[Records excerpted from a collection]
+ + + + +

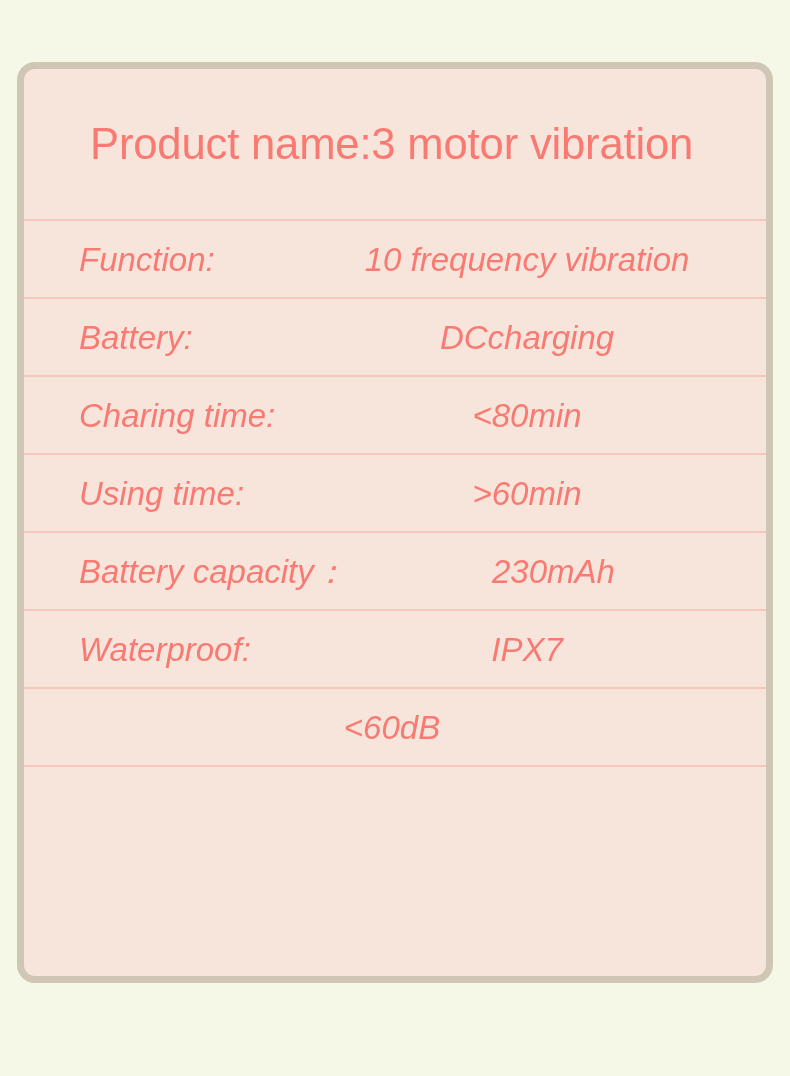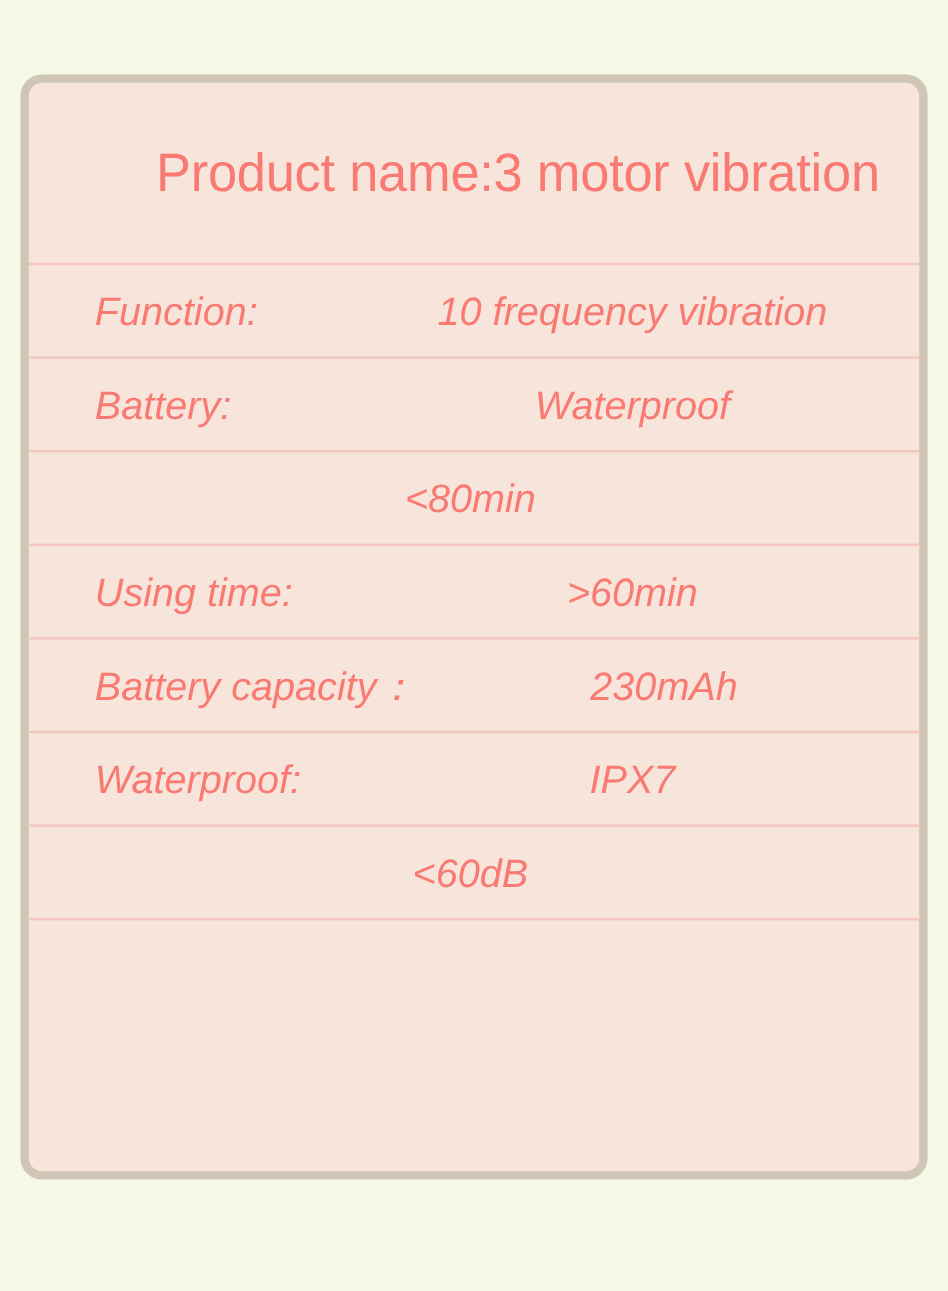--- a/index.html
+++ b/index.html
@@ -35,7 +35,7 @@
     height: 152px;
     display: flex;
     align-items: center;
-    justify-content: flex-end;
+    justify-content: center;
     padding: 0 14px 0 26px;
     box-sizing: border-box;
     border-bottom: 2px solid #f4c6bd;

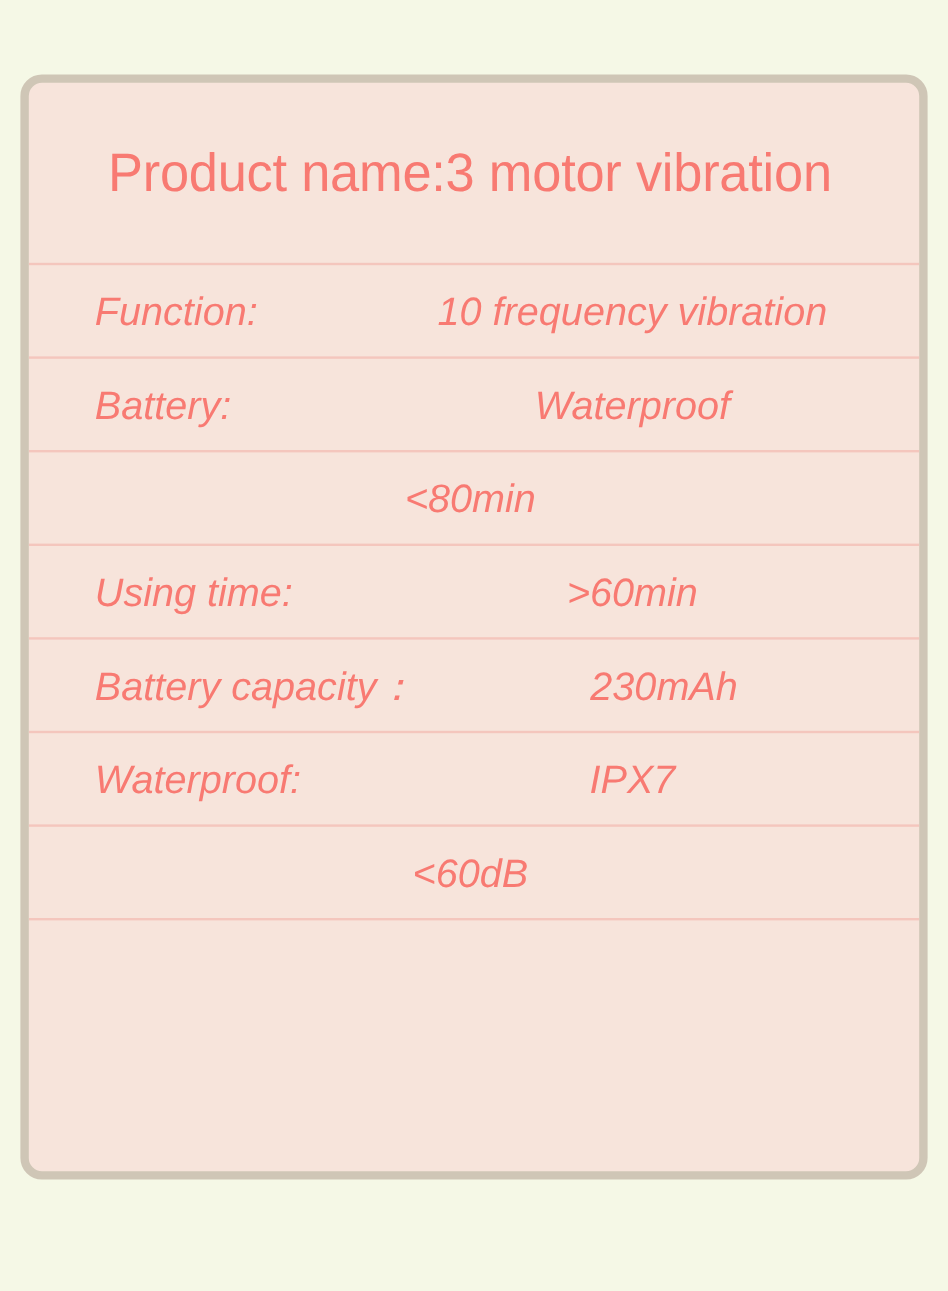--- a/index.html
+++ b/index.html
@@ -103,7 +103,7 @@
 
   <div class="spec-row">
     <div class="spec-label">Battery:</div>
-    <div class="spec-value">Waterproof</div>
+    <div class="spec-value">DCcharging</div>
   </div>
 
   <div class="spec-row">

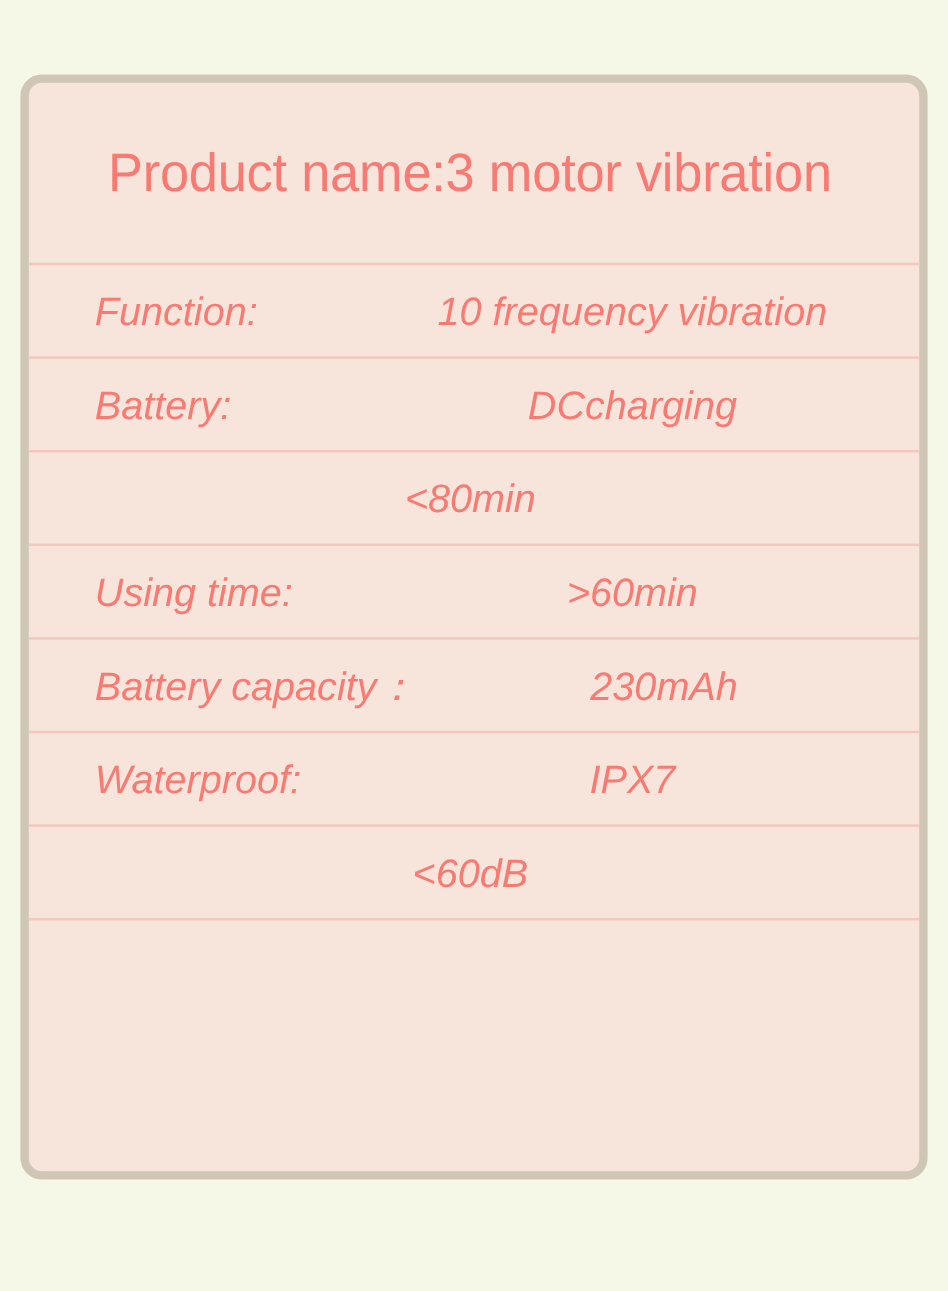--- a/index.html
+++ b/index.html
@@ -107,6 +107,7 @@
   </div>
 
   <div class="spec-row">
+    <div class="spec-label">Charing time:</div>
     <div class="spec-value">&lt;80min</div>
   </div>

+ + + + +

> [Exercise aim] Repeat all of the entries word for word, but omit the pictures.

> [Exercise result]
--- a/index.html
+++ b/index.html
@@ -35,7 +35,7 @@
     height: 152px;
     display: flex;
     align-items: center;
-    justify-content: flex-end;
+    justify-content: center;
     padding: 0 14px 0 26px;
     box-sizing: border-box;
     border-bottom: 2px solid #f4c6bd;

--- a/index.html
+++ b/index.html
@@ -103,7 +103,7 @@
 
   <div class="spec-row">
     <div class="spec-label">Battery:</div>
-    <div class="spec-value">Waterproof</div>
+    <div class="spec-value">DCcharging</div>
   </div>
 
   <div class="spec-row">

--- a/index.html
+++ b/index.html
@@ -107,6 +107,7 @@
   </div>
 
   <div class="spec-row">
+    <div class="spec-label">Charing time:</div>
     <div class="spec-value">&lt;80min</div>
   </div>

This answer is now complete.